ChromaDex's Final Response to PTAB

Elysium filed its petition requesting Inter Partes Review of the 8,383,086 (Pharmaceutical or '086) Patent on July 17, 2017.

ChromaDex (technically Steptoe on behalf of Dartmouth, but I'll just say "ChromaDex" or "Steptoe" throughout) filed its preliminary response on November 3, 2017.

The Patent Trial and Appeal Board (PTAB) granted Elysium's petition and explained its reasoning on January 29, 2018.

I have been assuming that if we gave Steptoe four months or more to think about it, they would create some utterly devastating arguments against Elysium's weird position that the known effects of buttermilk prevent anyone from patenting a pharmaceutical composition that delivers nicotinamide riboside to replenish NAD.

We were not disappointed.

Throughout this vexing litigation I have maintained that ChromaDex was getting its money's worth out of their lawyers -- and so was Elysium from its lawyers (even if I do not approve of their true profession, they are nonetheless impressive practitioners).

But Steptoe has really shown the way in this document, which you can read here:

It's actually easy to be right when the facts are on your side, which they obviously are for Steptoe. The hard part is to make the argument so simple, clear, and compelling that even an overworked, underpaid, distracted PTAB panel that churns these things out can immediately see the true nature of the question and avoid being misled by the opposition's inevitable red herrings, a boatload of which is due to wash up on August 22nd.

Steptoe has achieved that level of clarity.

The second thing I like about this Final Response is that it is not only aimed at the PTAB Panel, but at the US Court of Appeals for the Federal Circuit, which has appellate jurisdiction over the matter. No matter the PTAB Panel's inclinations, Steptoe clearly outlines what constitutes reversible error and why Elysium's position, if embraced below, likely will not get a warm reception on appeal. As Sun Tsu says, first win the war, then fight it.


The essence of ChromaDex's argument is this:

The ’086 patent claims require a pharmaceutical composition containing nicotinamide riboside as the active agent. The asserted prior art, Goldberger et al. (Ground 1) and Goldberger and Tanner (Ground 2), discloses milk and buttermilk, respectively. Petitioner has not established that either milk or buttermilk is a pharmaceutical composition containing nicotinamide riboside as the active agent. Because all claims of the ’086 patent require the same pharmaceutical composition containing nicotinamide riboside as the active agent, Petitioner has failed to establish that the prior art anticipates any claim of the ’086 patent.

That argument applies to all five claims.

ChromaDex adds that Claim 2 is also valid for another reason, which is that the NR in the '086 patent is isolated, and the NR in milk is not.

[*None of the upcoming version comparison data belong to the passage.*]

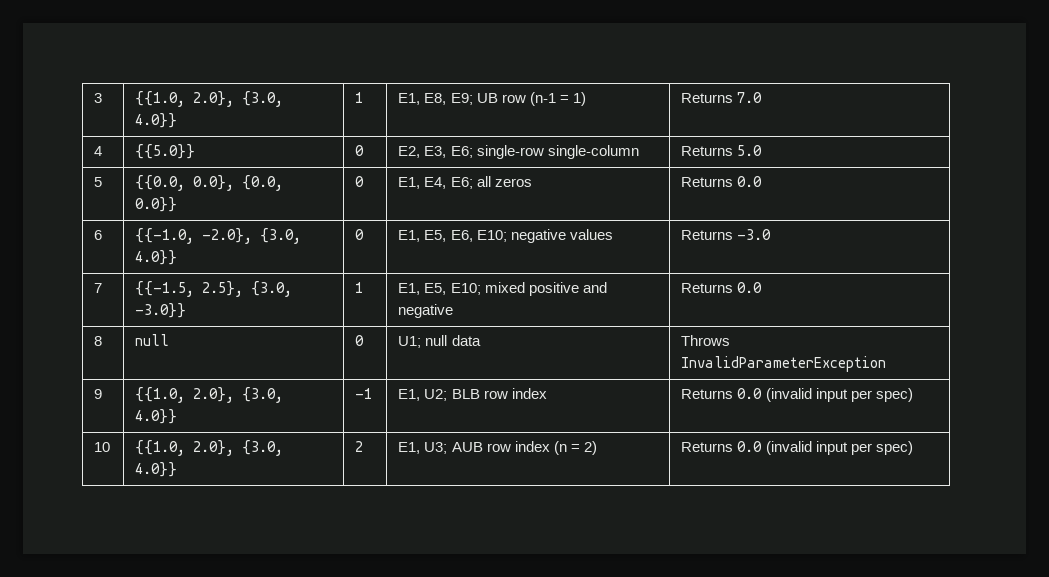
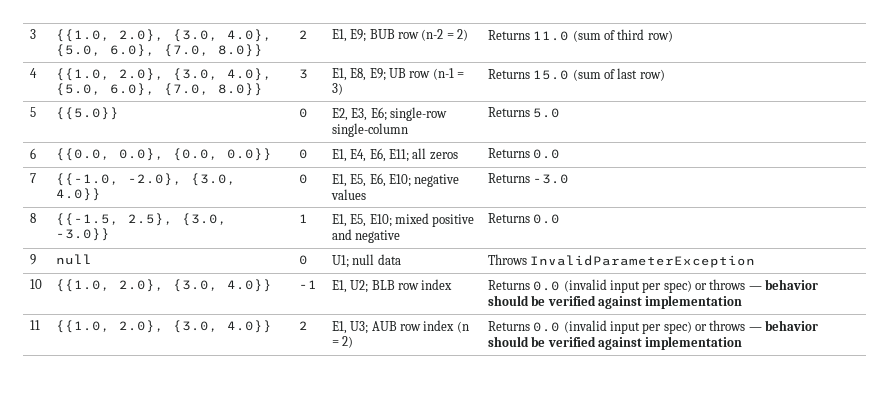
- 3 | {{1.0, 2.0}, {3.0, 4.0}} | 1 | E1, E8, E9; UB row (n-1 = 1) | Returns 7.0
- 4 | {{5.0}} | 0 | E2, E3, E6; single-row single-column | Returns 5.0
+ 3 | {{1.0, 2.0}, {3.0, 4.0}, {5.0, 6.0}, {7.0, 8.0}} | 2 | E1, E9; BUB row (n-2 = 2) | Returns 11.0 (sum of third row)
+ 4 | {{1.0, 2.0}, {3.0, 4.0}, {5.0, 6.0}, {7.0, 8.0}} | 3 | E1, E8, E9; UB row (n-1 = 3) | Returns 15.0 (sum of last row)
+ 5 | {{5.0}} | 0 | E2, E3, E6; single-row single-column | Returns 5.0
- 5 | {{0.0, 0.0}, {0.0, 0.0}} | 0 | E1, E4, E6; all zeros | Returns 0.0
+ 6 | {{0.0, 0.0}, {0.0, 0.0}} | 0 | E1, E4, E6, E11; all zeros | Returns 0.0
- 6 | {{-1.0, -2.0}, {3.0, 4.0}} | 0 | E1, E5, E6, E10; negative values | Returns -3.0
+ 7 | {{-1.0, -2.0}, {3.0, 4.0}} | 0 | E1, E5, E6, E10; negative values | Returns -3.0
- 7 | {{-1.5, 2.5}, {3.0, -3.0}} | 1 | E1, E5, E10; mixed positive and negative | Returns 0.0
+ 8 | {{-1.5, 2.5}, {3.0, -3.0}} | 1 | E1, E5, E10; mixed positive and negative | Returns 0.0
- 8 | null | 0 | U1; null data | Throws InvalidParameterException
+ 9 | null | 0 | U1; null data | Throws InvalidParameterException
- 9 | {{1.0, 2.0}, {3.0, 4.0}} | -1 | E1, U2; BLB row index | Returns 0.0 (invalid input per spec)
- 10 | {{1.0, 2.0}, {3.0, 4.0}} | 2 | E1, U3; AUB row index (n = 2) | Returns 0.0 (invalid input per spec)
+ 10 | {{1.0, 2.0}, {3.0, 4.0}} | -1 | E1, U2; BLB row index | Returns 0.0 (invalid input per spec) or throws — behavior should be verified against implementation
+ 11 | {{1.0, 2.0}, {3.0, 4.0}} | 2 | E1, U3; AUB row index (n = 2) | Returns 0.0 (invalid input per spec) or throws — behavior should be verified against implementation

Finally, ChromaDex points out that even if the active agent claim construction were rejected, Claim 5 still specifies that the formulation replenishes NAD, which milk might not (according to Elysium's own expert). Therefore, claims 2 and 5 represent separate, independent, extremely strong arguments.

Active Ingredient

But let's look more closely at the active ingredient issue, because that argument, which relates to all five claims, if successful, results in a complete shutout of Elysium's petition.

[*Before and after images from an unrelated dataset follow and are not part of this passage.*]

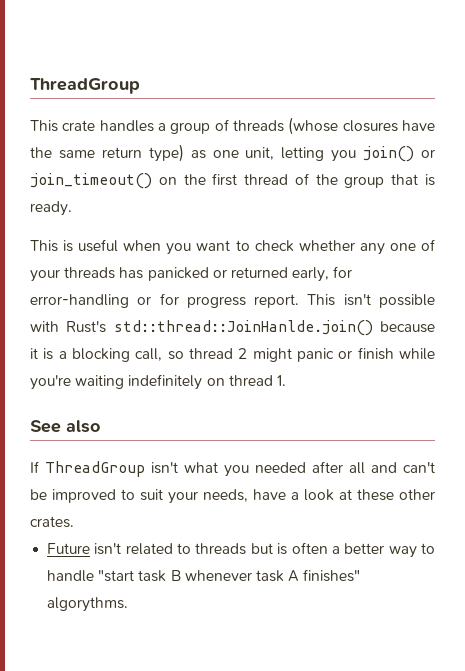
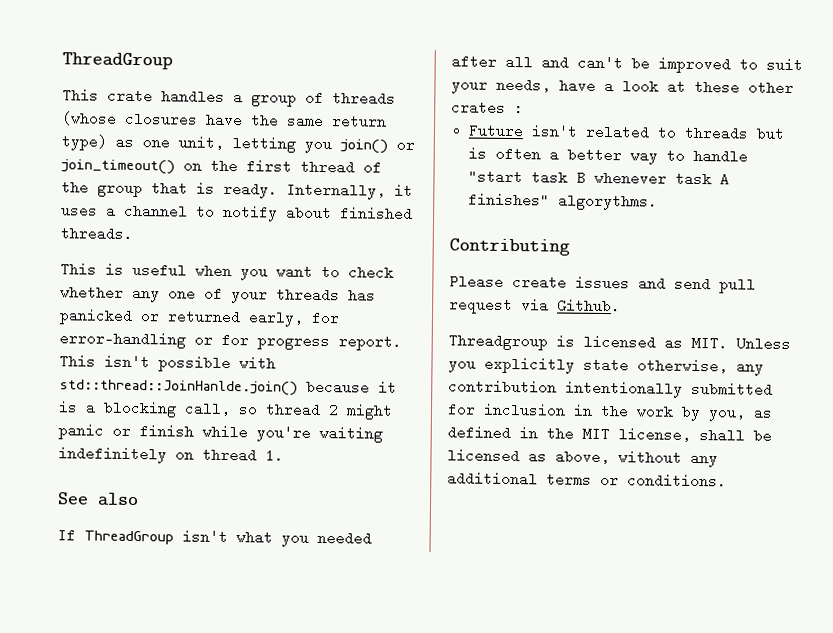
+ Internally, it uses a channel to notify about finished threads.
- This isn't possible with Rust's std::thread::JoinHanlde.join() because it is a blocking call, so thread 2 might panic or finish while you're waiting indefinitely on thread 1.
+ This isn't possible with std::thread::JoinHanlde.join() because it is a blocking call, so thread 2 might panic or finish while you're waiting indefinitely on thread 1.
- If ThreadGroup isn't what you needed after all and can't be improved to suit your needs, have a look at these other crates.
+ If ThreadGroup isn't what you needed after all and can't be improved to suit your needs, have a look at these other crates :
+ Contributing
+ Please create issues and send pull request via Github.
+ Threadgroup is licensed as MIT. Unless you explicitly state otherwise, any contribution intentionally submitted for inclusion in the work by you, as defined in the MIT license, shall be licensed as above, without any additional terms or conditions.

This is what the PTAB wrote in their initial decision instituting trial:

Claim 1 recites a “pharmaceutical composition comprising nicotinamide riboside . . . formulated for oral administration.” Claim 3 reads “[t]he pharmaceutical composition of claim 1, wherein the formulation comprises a tablet, troche, capsule, elixir, suspension, syrup, wafer, chewing gum or food.” Petitioner contends that the term “pharmaceutical composition” should include food products. As support, Petitioner points to the language of dependent claim 3, which further limits the pharmaceutical composition of claim 1 to a Markush grouping that includes food. Patent Owner offers no construction for the term “pharmaceutical composition” other than to argue that milk is not a pharmaceutical composition. We agree with Petitioner that, as used in claim 1, the term “pharmaceutical composition” includes food products. Not only is this construction consistent with the dependent claim 3 it is supported by the Specification of the ’086 patent, which states: “For oral therapeutic administration, the compound can be combined with one or more carriers and used in the form of ingestible tablets, buccal tablets, troches, capsules, elixirs, suspensions, syrups, wafers, chewing gums, foods and the like.” (citations omitted)

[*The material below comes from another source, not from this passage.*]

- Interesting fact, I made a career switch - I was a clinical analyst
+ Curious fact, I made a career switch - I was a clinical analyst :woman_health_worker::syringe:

To rebut, Steptoe starts by pointing out that the inventor of this '086 Patent, Dr. Charles Brenner, discovered the NRK pathway, and

...that oral pharmaceutical formulations of nicotinamide riboside as the active agent could be used to treat conditions that are connected to NAD+ biosynthesis...In light of the discovery that nicotinamide riboside is an effective active agent, the ’086 patent claims oral pharmaceutical compositions containing nicotinamide riboside. Contrary to Petitioner’s arguments, the ’086 patent does not cover any composition that happens to include nicotinamide riboside. Instead the ’086 patent claims cover oral compositions specifically formulated with nicotinamide riboside as the active agent.

So that's the claim construction that wins the whole case.

Is a "pharmaceutical composition comprising nicotinamide riboside" just anything that happens to have NR in it, or does the NR have to be an active ingredient in the formulation, as opposed to just incidentally present?

Steptoe needs to show not only that this is a sensible definition, but that it is the RIGHT definition -- the one that was intended and already contextually present in the patent and just needs to be recognized.

Steptoe next points out that all five claims refer to NR implicitly as an active agent in the patented formulation.

The patent needs to be understood from the standpoint of a skilled practitioner in the art, rather than from the standpoint of bleacher bums like me who actually don't know anything about biochemistry. A person of ordinary skill in the art of the '086 patent, according to Steptoe, would be a professor of biochemistry familiar with pharmacokinetics.

THAT skilled practitioner, says Steptoe, "would understand that the ’086 patent is directed to nicotinamide riboside, and specifically, to its use as an active agent in the claimed pharmaceutical compositions."

By contrast, Elysium proposes no meaningful definition for the term "pharmaceutical composition" and instead focuses only on the physical forms the claimed composition may take (e.g., tablet capsule, syrup, etc.). In doing so, Elysium

ignores the disclosure of the ’086 patent itself and the specification’s focus on nicotinamide riboside compositions. Patent Owner proposes that the Board construe the phrase “pharmaceutical composition comprising nicotinamide riboside” consistent with the way a person of ordinary skill in the art would understand that phrase, namely as “a composition containing nicotinamide riboside as the active agent.”

Steptoe than points out that the patent specification repeatedly refers to a "nicotinamide riboside composition" or a "nicotinamide treatment" to confirm that a professor of biochemistry would understand that the specification was describing "a pharmaceutical composition in which nicotinamide riboside is the active agent, rather than just an inactive excipient."

Indeed, Steptoe continues, the essence of a pharmaceutical is that it contains an active ingredient. Not only does a biochemistry professor know this, but it is also in the dictionary.

The phrase "active agent" is actually used in the portion of the specification dealing with carriers, noting that the thing the carrier is carrying is an "active agent."

Elsewhere, in the claimed compositions, the patent uses the phrase "subject compound" and "active compound," which obviously refer to nicotinamide riboside.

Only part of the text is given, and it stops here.